Begin at the line below that holds "[234,510,266,525] load. ->" and end at the line that holds "(132, 462) none -> [143,460,170,470] out", transcribing each line exactly and skipping any picture.

■ ■ ■ ■ ■

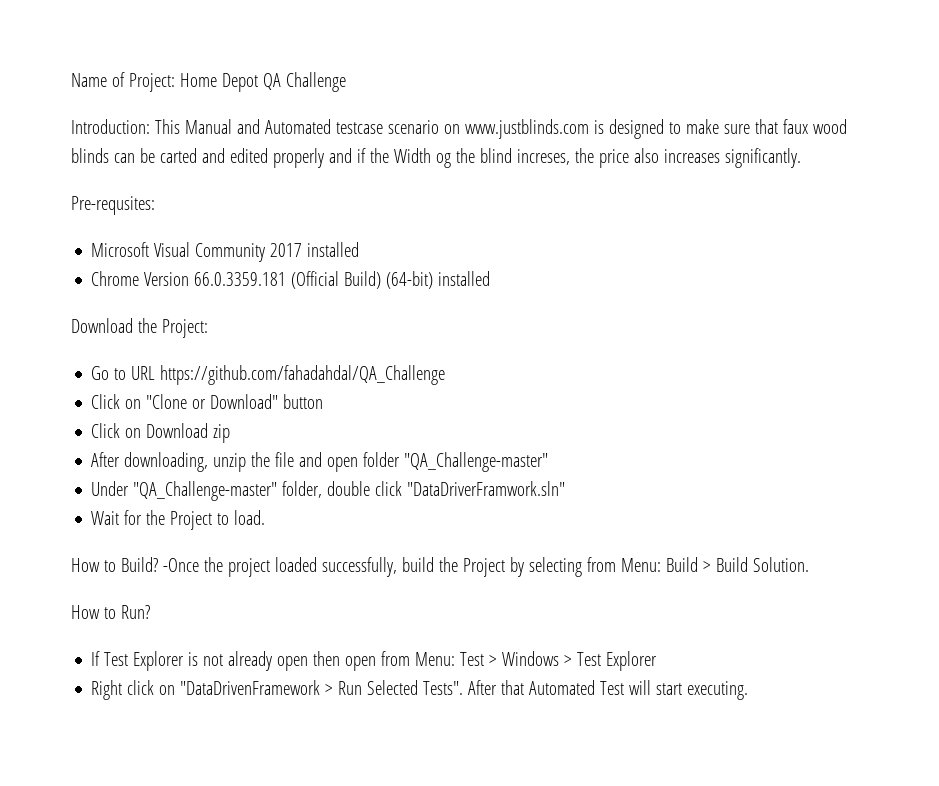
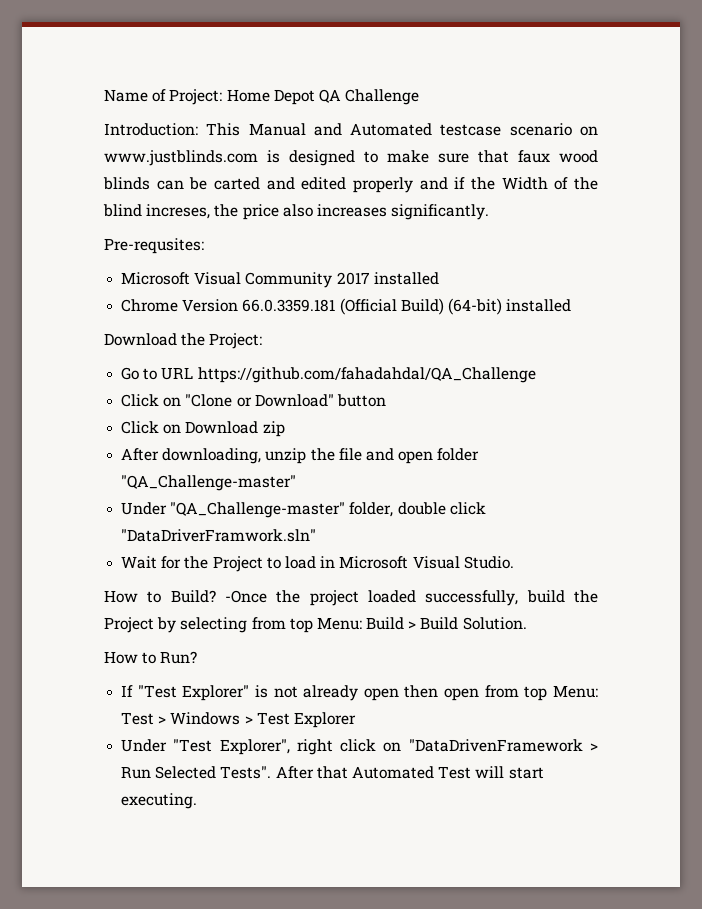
[435,153,451,168] og -> [554,177,569,190] of
[234,510,266,525] load. -> [284,556,514,569] load in Microsoft Visual Studio.
(616, 564) none -> [289,618,313,633] top
[104,651,185,671] Test Explorer -> [137,685,250,701] "Test Explorer"
(411, 658) none -> [524,686,548,701] top
[91,680,123,700] Right -> [121,739,333,755] Under "Test Explorer", right

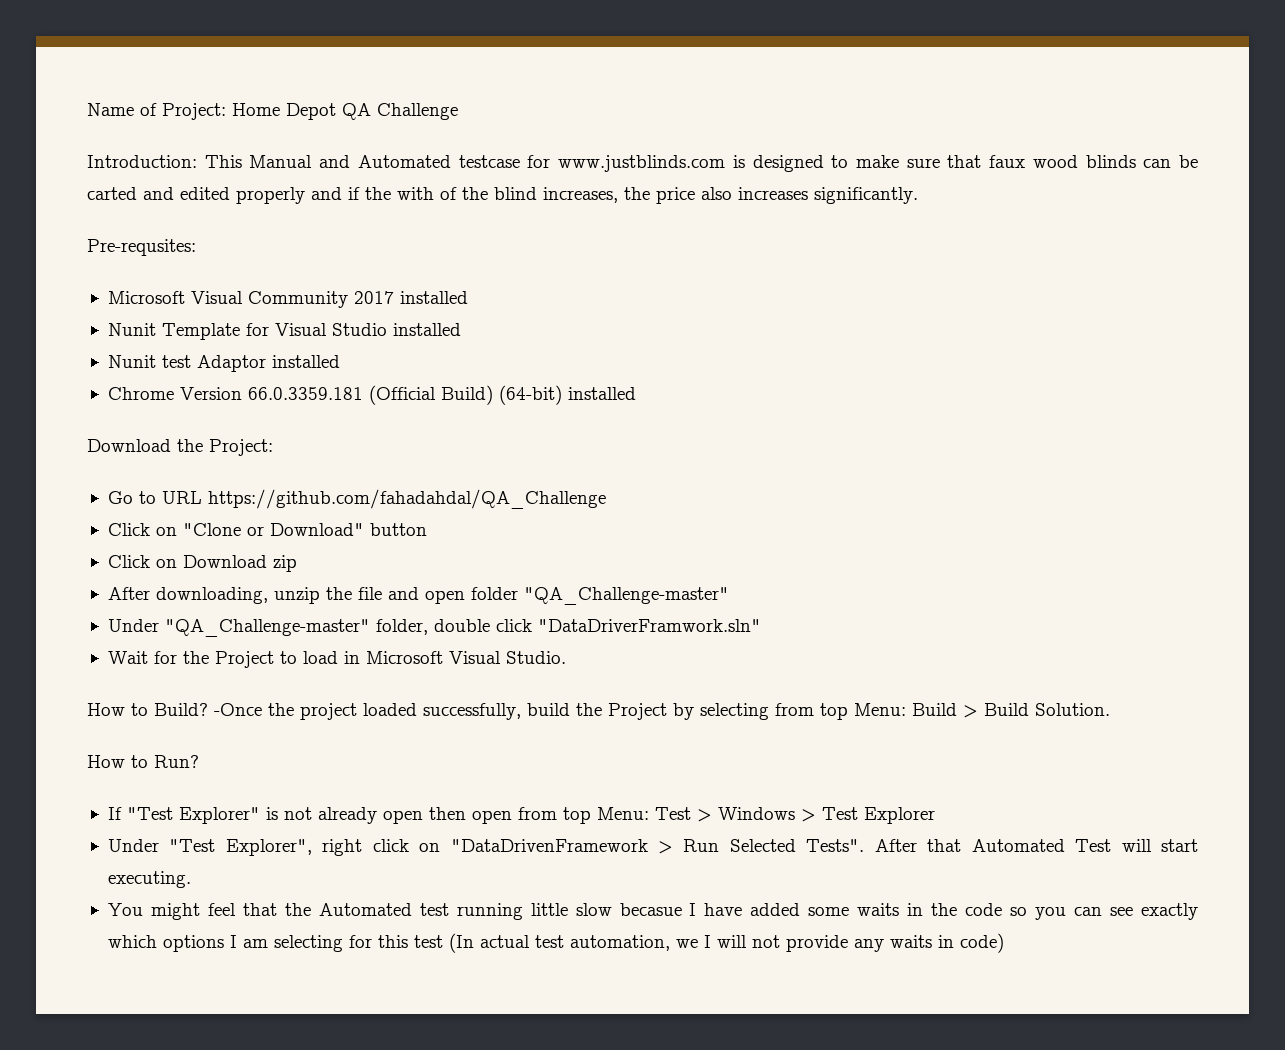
[509,123,598,136] scenario on -> [527,155,551,168] for
[501,177,548,190] Width -> [397,187,434,200] with
[146,204,211,219] increses, -> [543,187,618,203] increases,
(439, 278) none -> [107,323,461,340] [107,355,340,372] // Nunit Template for Visual Studio installed // Nunit test Adaptor installed
(198, 801) none -> [107,903,1199,920] [107,933,1004,953] // You might feel that the Automated test running little slow becasue I have added some waits in the code so you can see exactly which options I am selecting for this test (In actual test automation, we I will not provide any waits in code)

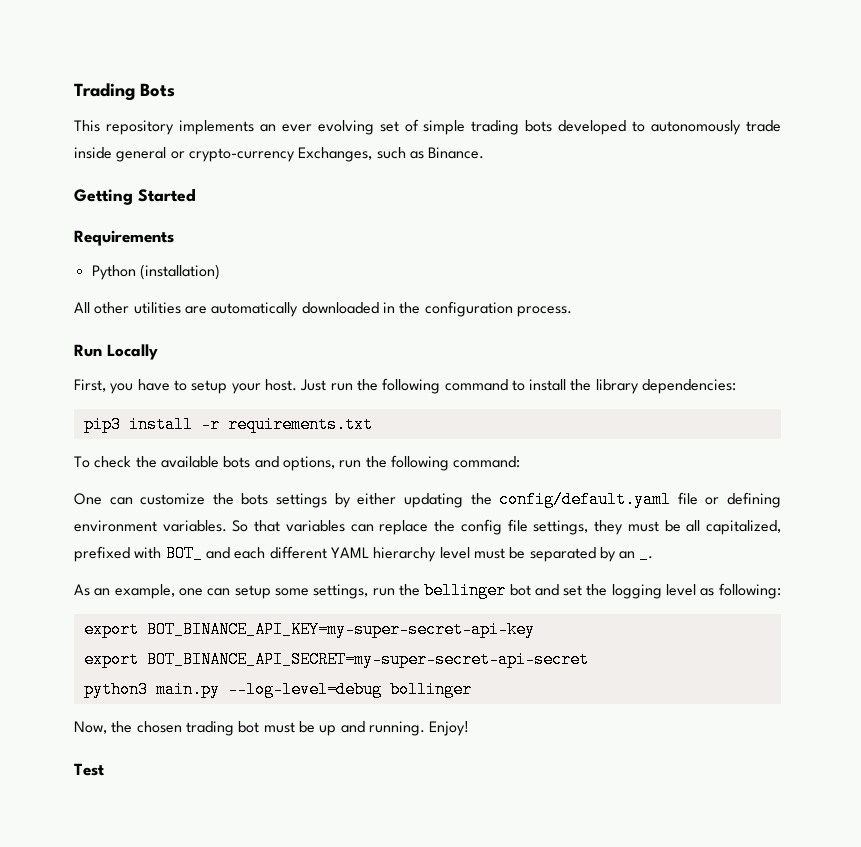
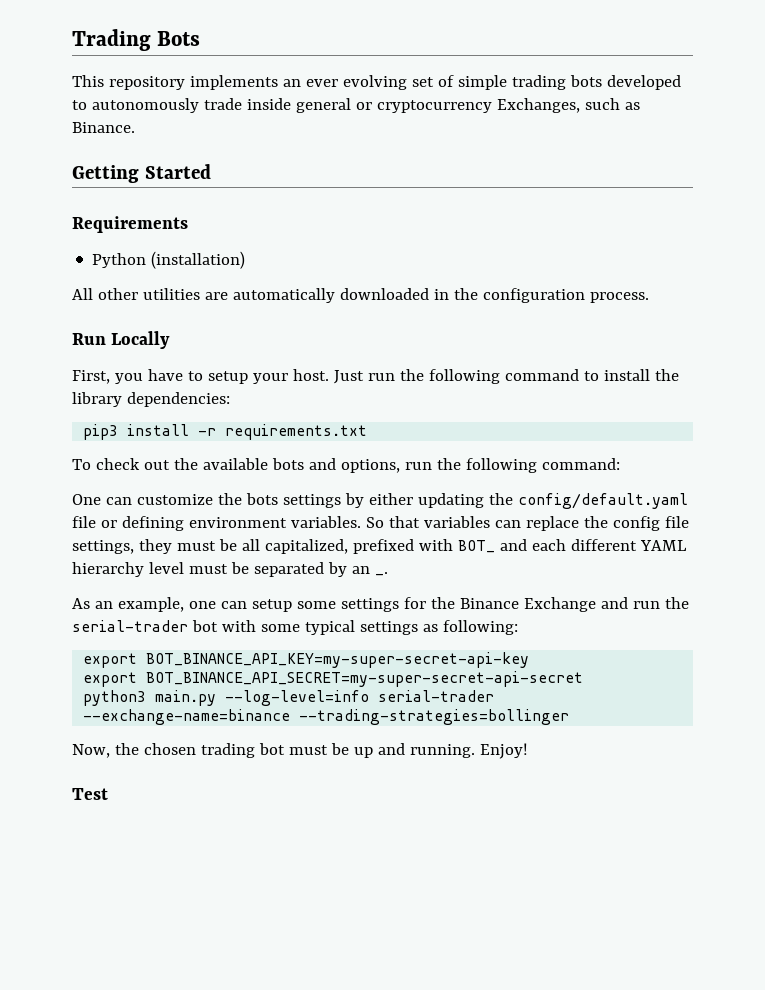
[188,148,295,162] crypto-currency -> [376,100,492,113] cryptocurrency
(132, 462) none -> [143,460,170,470] out
[313,582,697,599] settings, run the bellinger bot and set the logging level -> [340,597,689,612] [72,620,418,635] settings for the Binance Exchange and run the serial-trader bot with some typical settings
[227,681,472,698] --log-level=debug bollinger -> [225,690,495,706] [83,709,570,725] --log-level=info serial-trader --exchange-name=binance --trading-strategies=bollinger

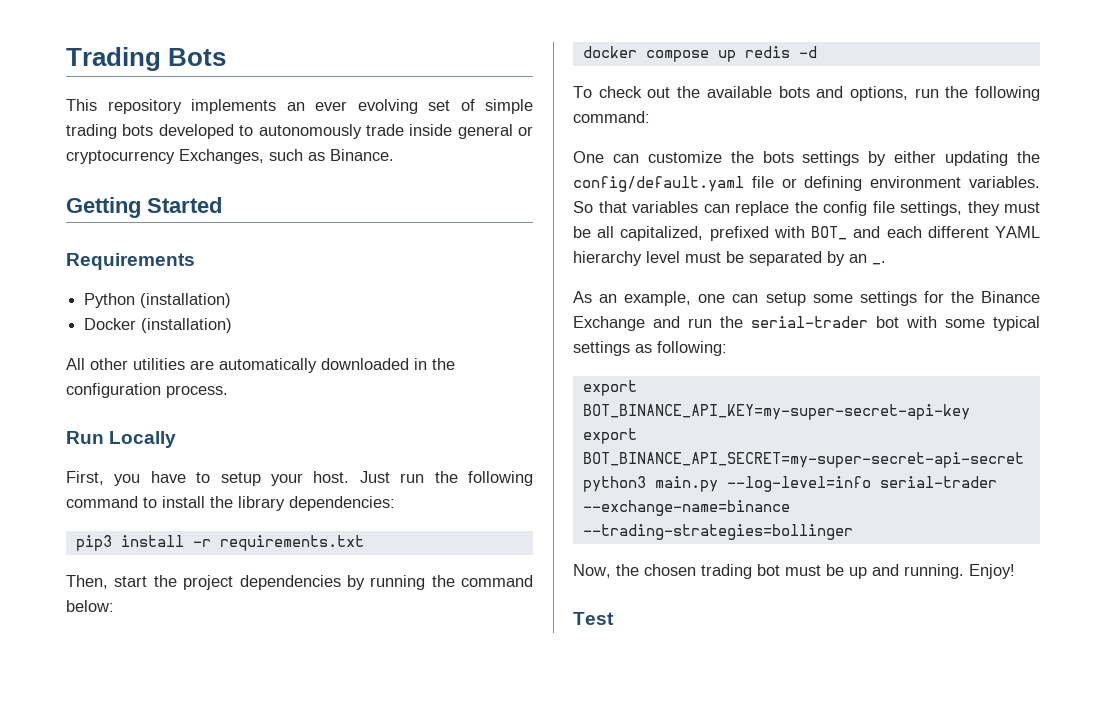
(246, 260) none -> [84,318,233,333] // Docker (installation)
(368, 432) none -> [66,575,533,590] [66,600,114,612] [582,46,817,62] // Then, start the project dependencies by running the command below: // docker compose up redis -d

■ ■ ■ ■ ■

-- Solution for this task --
[234,510,266,525] load. -> [284,556,514,569] load in Microsoft Visual Studio.
(616, 564) none -> [289,618,313,633] top
[104,651,185,671] Test Explorer -> [137,685,250,701] "Test Explorer"
(411, 658) none -> [524,686,548,701] top
[91,680,123,700] Right -> [121,739,333,755] Under "Test Explorer", right

[509,123,598,136] scenario on -> [527,155,551,168] for
[501,177,548,190] Width -> [397,187,434,200] with
[146,204,211,219] increses, -> [543,187,618,203] increases,
(439, 278) none -> [107,323,461,340] [107,355,340,372] // Nunit Template for Visual Studio installed // Nunit test Adaptor installed
(198, 801) none -> [107,903,1199,920] [107,933,1004,953] // You might feel that the Automated test running little slow becasue I have added some waits in the code so you can see exactly which options I am selecting for this test (In actual test automation, we I will not provide any waits in code)

[188,148,295,162] crypto-currency -> [376,100,492,113] cryptocurrency
(132, 462) none -> [143,460,170,470] out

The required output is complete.